Sam appeared to take Jimmy up to his room, which proved to be very pleasant. After explaining the efficient little switch panel that controlled the lights, and showing off the compact bathroom, he hovered for a moment at the door to ask if there was anything else Jimmy needed, then vanished like a wraith. Jimmy noted that the man had not expected a tip, which was unusual, and added that to his list of facts needing explanation.

Now that his bed was close at hand, Jimmy felt wide awake. He checked the small balcony outside the window to make sure it would not provide a convenient route for one of Mr Farnfield's enemies, who might not check on the identity of the room's occupant before going into action. Satisfied that no one could get in by that route, he locked the door and got out the local ordnance map to refresh his memory of the area.
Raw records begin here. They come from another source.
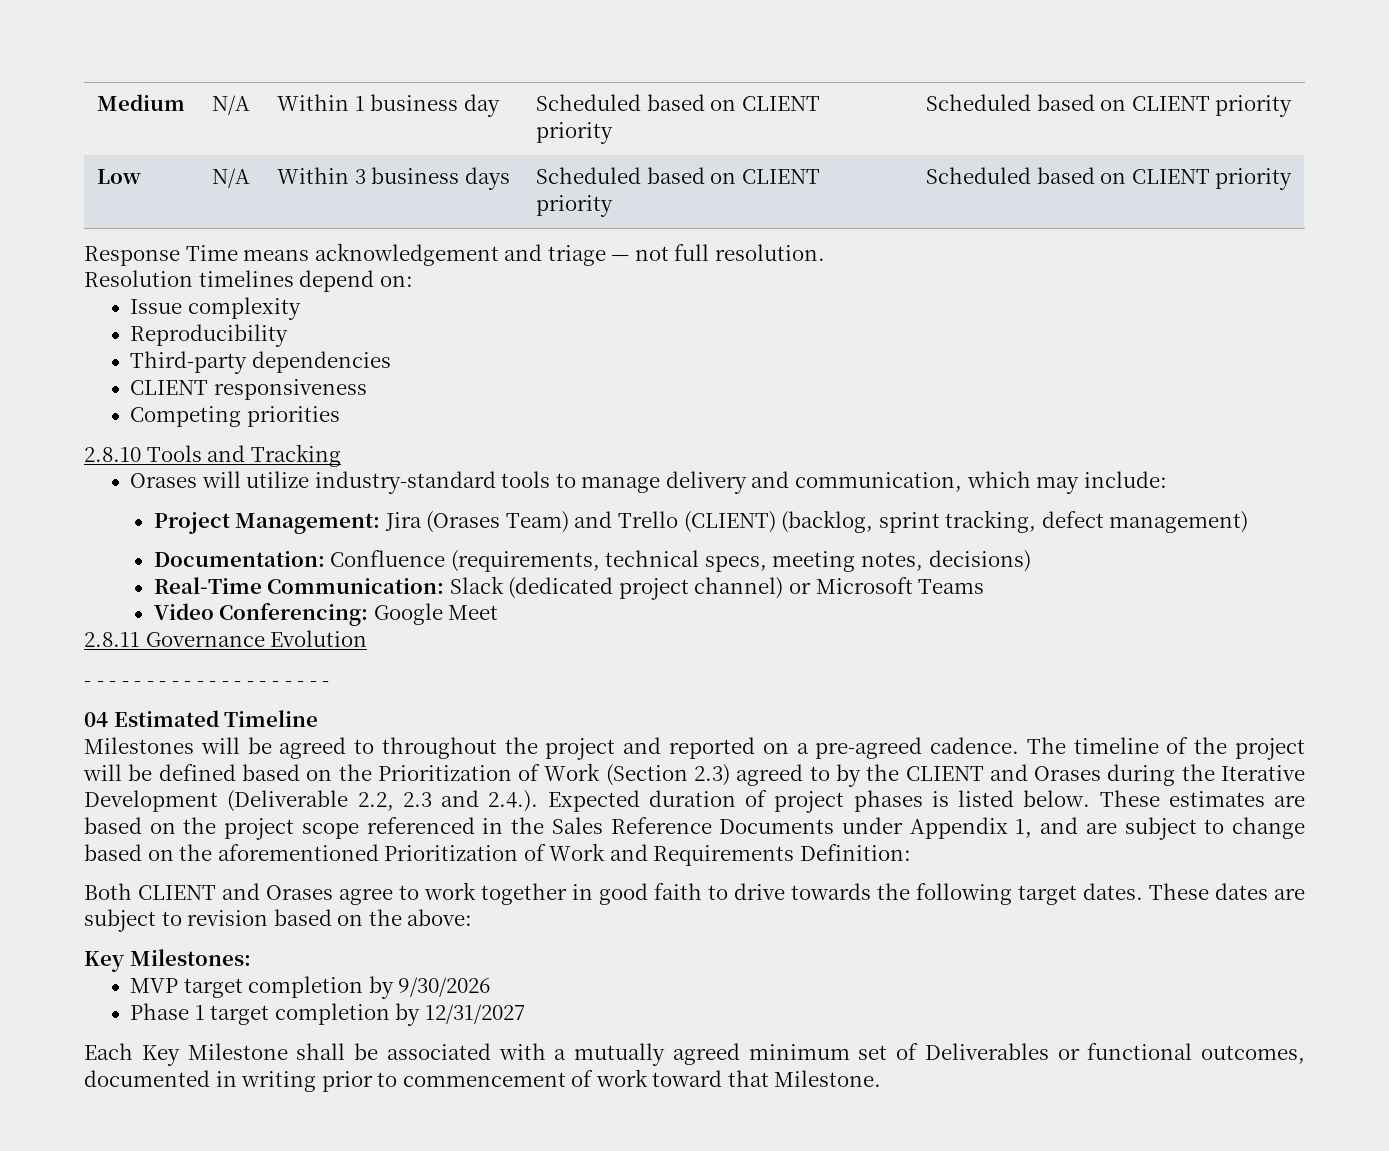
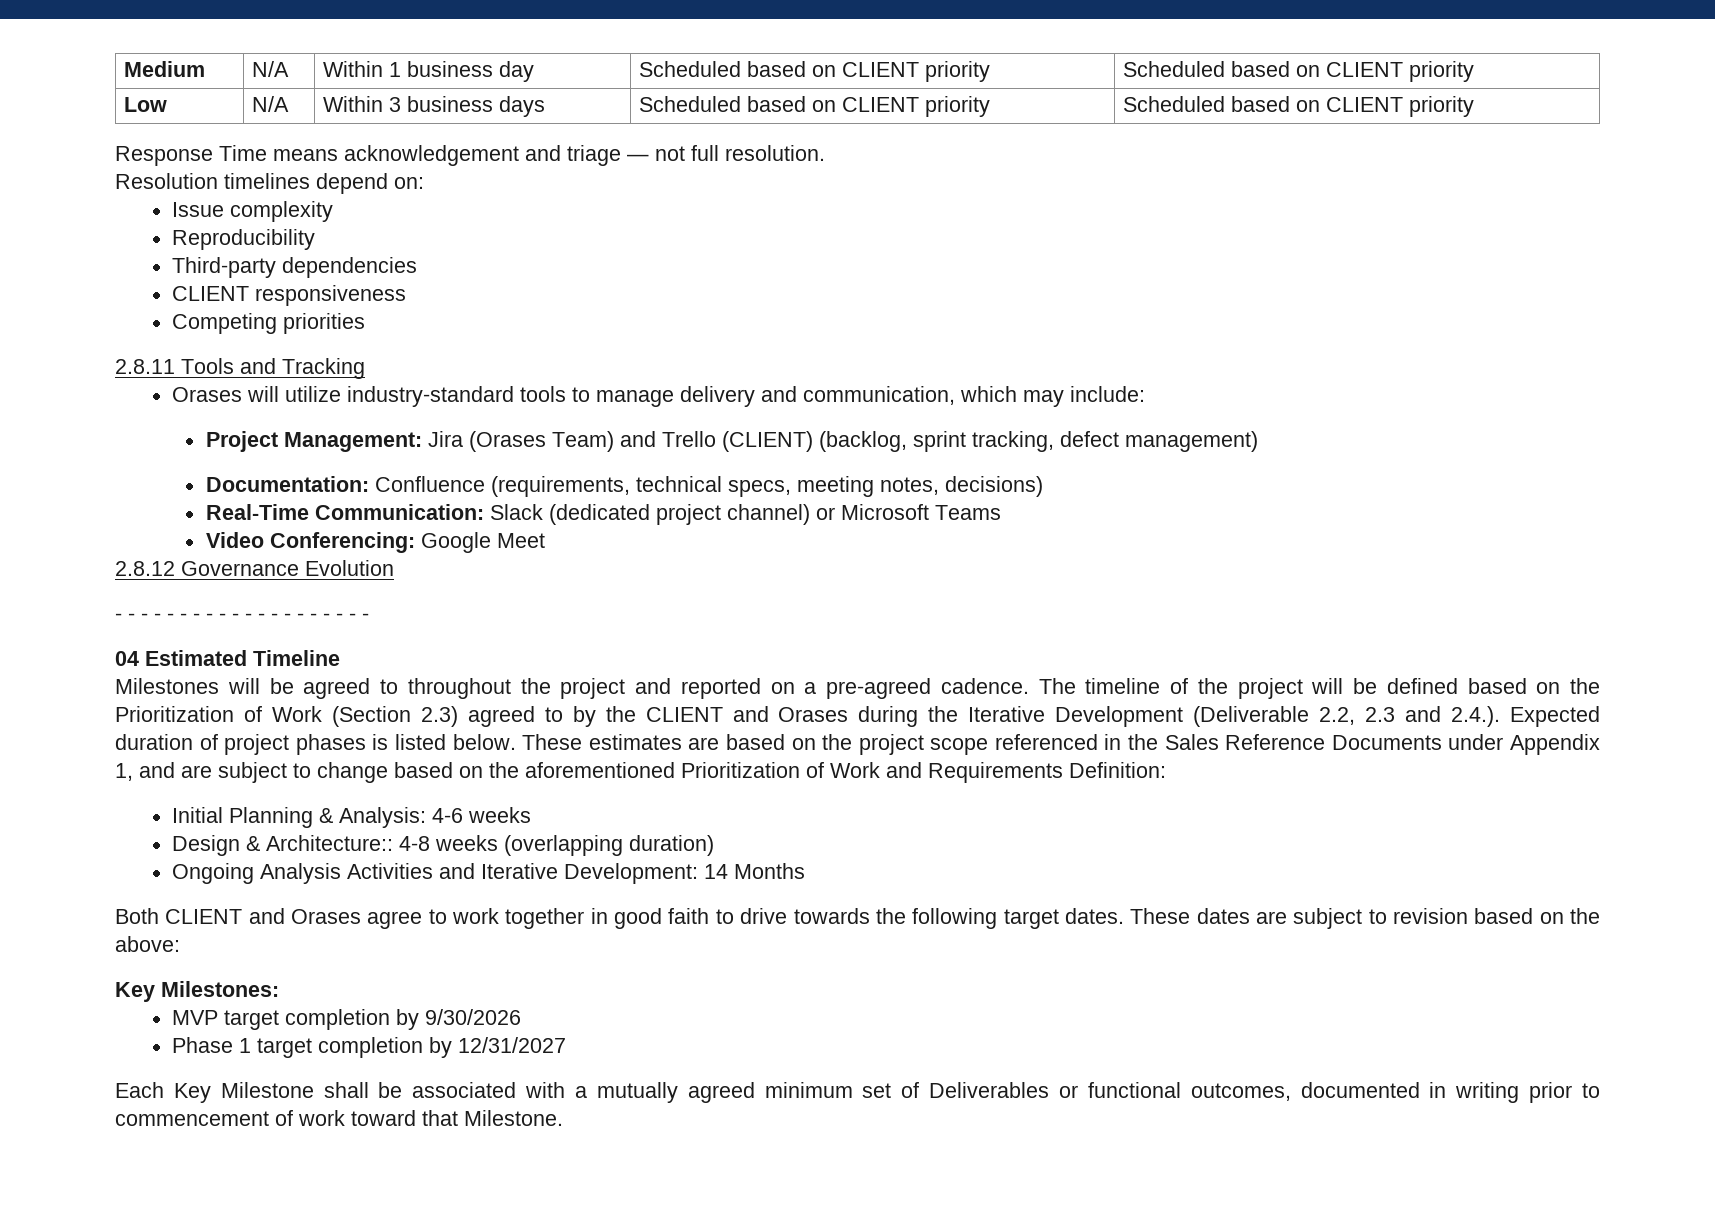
- 2.8.10 Tools and Tracking
+ 2.8.11 Tools and Tracking
- 2.8.11 Governance Evolution
+ 2.8.12 Governance Evolution
+ Initial Planning & Analysis: 4-6 weeks
+ Design & Architecture:: 4-8 weeks (overlapping duration)
+ Ongoing Analysis Activities and Iterative Development: 14 Months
A good visual memory had proved to be one of his more useful assets in the past, but he still liked to refresh the stored data from time to time.

When he was putting the map away in his pocket, it encountered an obstruction, which proved to be the small black notebook that Jimmy had picked up at the scene of the crash. The shock of finding the damaged steering had put the thing out of his mind completely.
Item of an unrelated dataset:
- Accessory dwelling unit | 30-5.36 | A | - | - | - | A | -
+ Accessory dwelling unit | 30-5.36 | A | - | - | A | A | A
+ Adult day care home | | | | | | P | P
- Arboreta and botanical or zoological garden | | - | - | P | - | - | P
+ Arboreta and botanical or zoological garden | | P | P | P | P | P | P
Leafing through the pages, he found they were covered by shorthand notes, but though the shapes were familiar enough it was clear that they did not convey the meanings normally assigned to them. Looking disgustedly at something that might usually read 'Thuspath masktub', Jimmy gave it up.

There were figures scattered through the notes, but they meant nothing coherent. At the back of the book, however, he found a table of six figure numbers:

    557865 529985 506070
    552899 518006 490110
    547945 508035 483145
    526973 512050 465160

There was something infuriatingly familiar about this list, something which touched a chord on the edge of Jimmy's consciousness, but refused to come to the surface of his mind. Then, like a flash of light, the answer became clear. These must be map references.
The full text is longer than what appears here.